Camino de perfeccion
Camino de perfeccion Uno decía que era un hereje, otro que un modernista. Arévalo se encogió de hombros: él creía que el cardenal arzobispo era un majadero; se aseguraba que creía en la sugestión a distancia y en el hipnotismo, y que deseaba que el clero español estudiara y se instruyese.
Con este objeto enviaba a algunos curas jóvenes al extranjero.
Había tenido la idea de fundar un gran periódico demócrata y católico al mismo tiempo; pero ninguno de los obispos y arzobispos le secundó, y el de Sevilla dijo que aquel era el camino de la herejía.
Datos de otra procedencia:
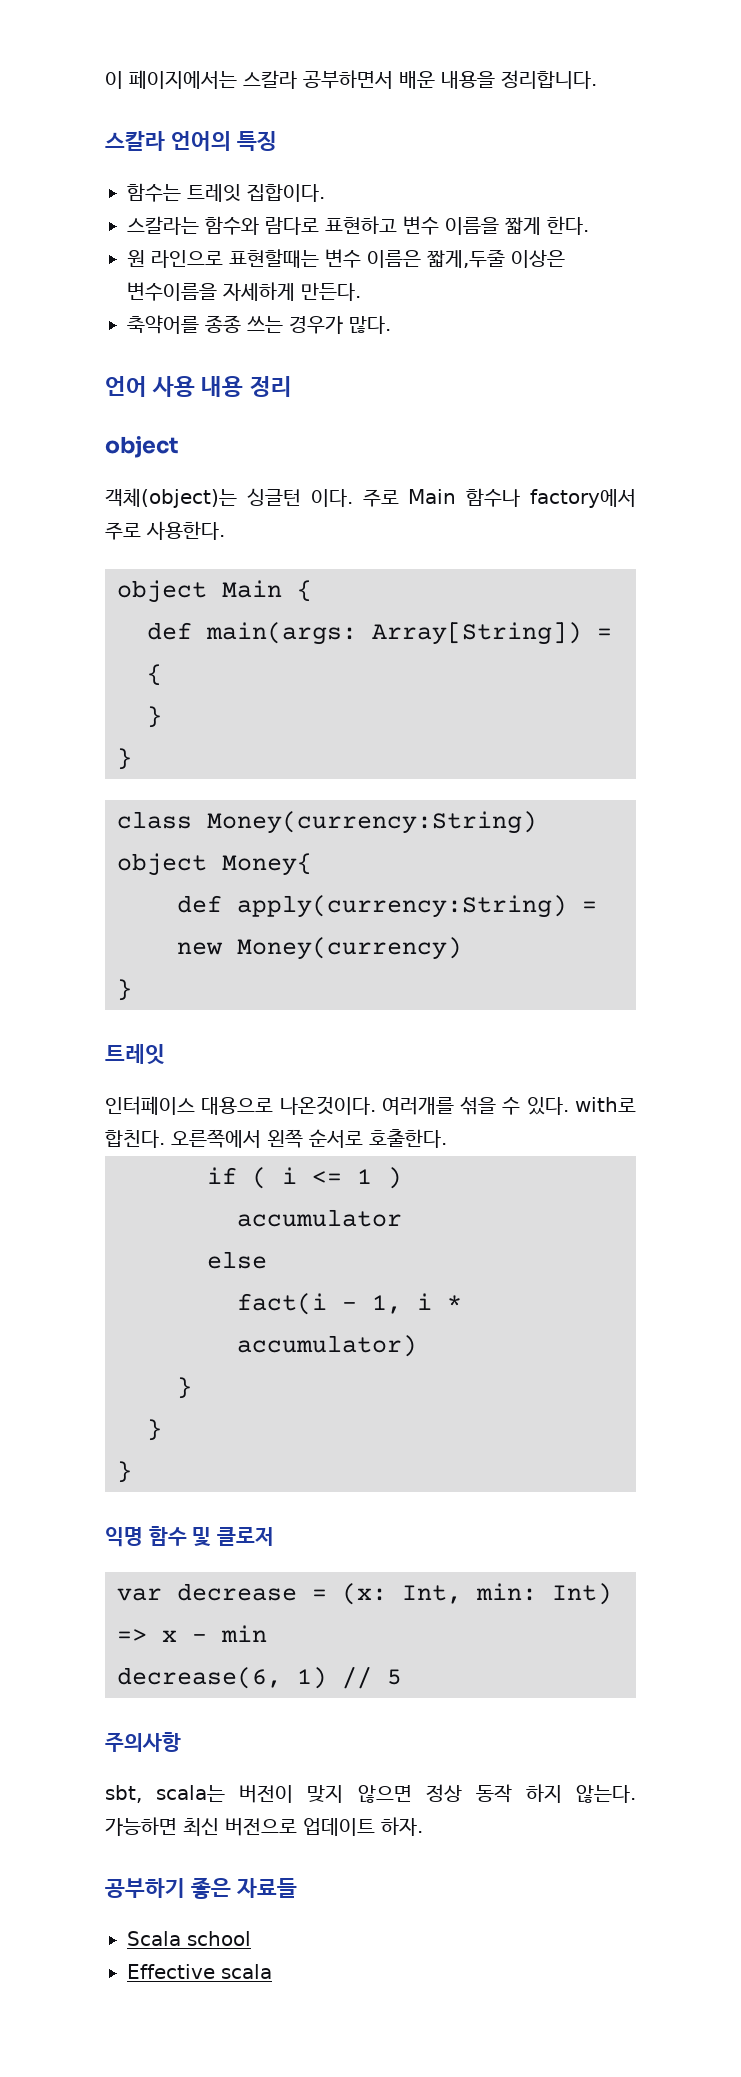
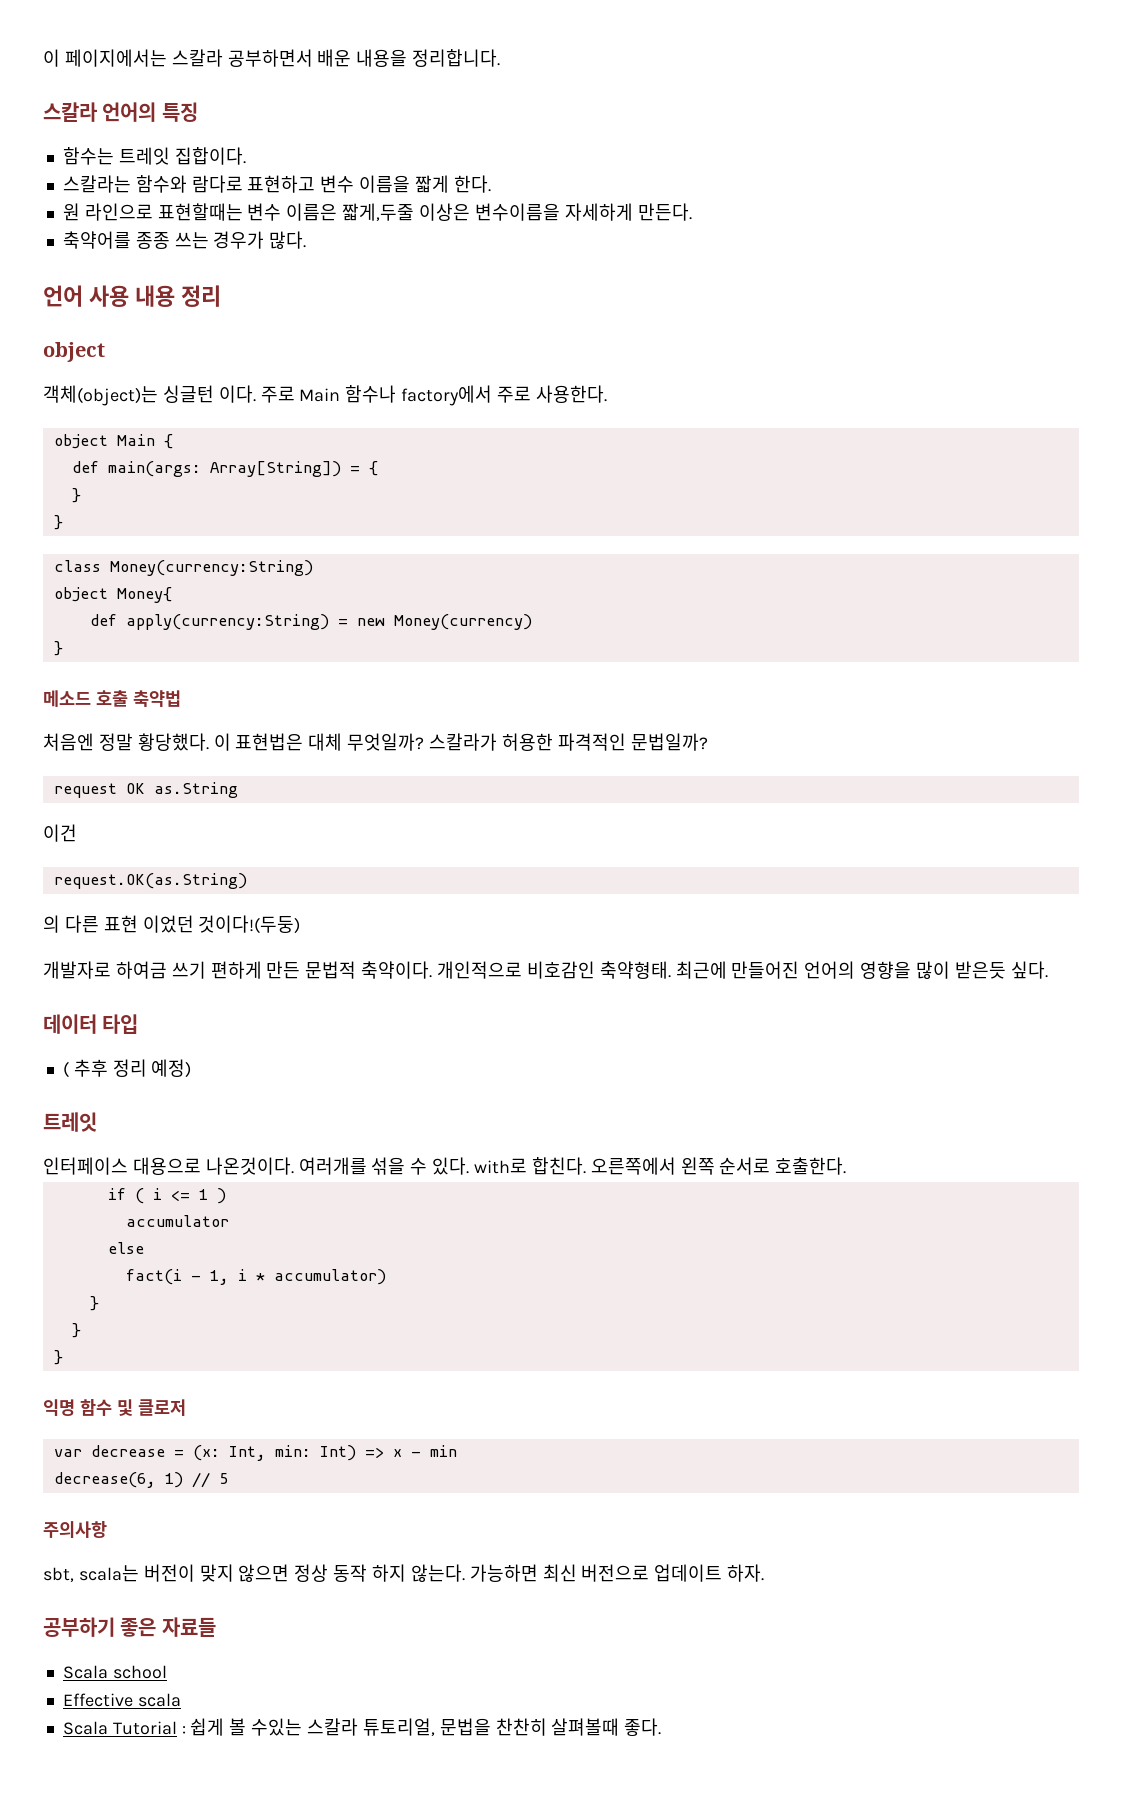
(132, 990) none -> [43,690,181,707] [43,733,708,751] [53,782,238,798] [43,824,77,842] [53,873,247,889] [43,915,301,934] [43,961,1048,979] [43,1014,139,1034] [62,1059,192,1078] // 메소드 호출 축약법 // 처음엔 정말 황당했다. 이 표현법은 대체 무엇일까? 스칼라가 허용한 파격적인 문법일까? // request OK as.String // 이건 // request.OK(as.String) // 의 다른 표현 이었던 것이다!(두둥) // 개발자로 하여금 쓰기 편하게 만든 문법적 축약이다. 개인적으로 비호감인 축약형태. 최근에 만들어진 언어의 영향을 많이 받은듯 싶다. // 데이터 타입 // ( 추후 정리 예정)
(272, 1971) none -> [62,1718,662,1736] // Scala Tutorial : 쉽게 볼 수있는 스칼라 튜토리얼, 문법을 찬찬히 살펴볼때 좋다.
Se empezaron a contar anécdotas del arzobispo.
A uno le había dicho: «¡Ríase usted de los masones! Eso es un espantajo que inventan los reaccionarios».
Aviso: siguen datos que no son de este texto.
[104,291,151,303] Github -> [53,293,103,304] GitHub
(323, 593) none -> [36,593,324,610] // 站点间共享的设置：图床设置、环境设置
A un canónigo muy ilustrado le dijo, en confianza, que, entre San Pablo y San Pedro, él hubiera elegido a San Pablo.
Era un hombre demócrata que hablaba con las mujeres de la calle. Arévalo seguía encogiéndose de hombros y creyendo que era un majadero.
El pedagogo dijo que el anterior arzobispo, conociendo los instintos ambiciosos del actual, decía:
—Si él es Lagartijo, yo soy Frascuelo.
Se celebró la anécdota tanto como la exposición de la base social.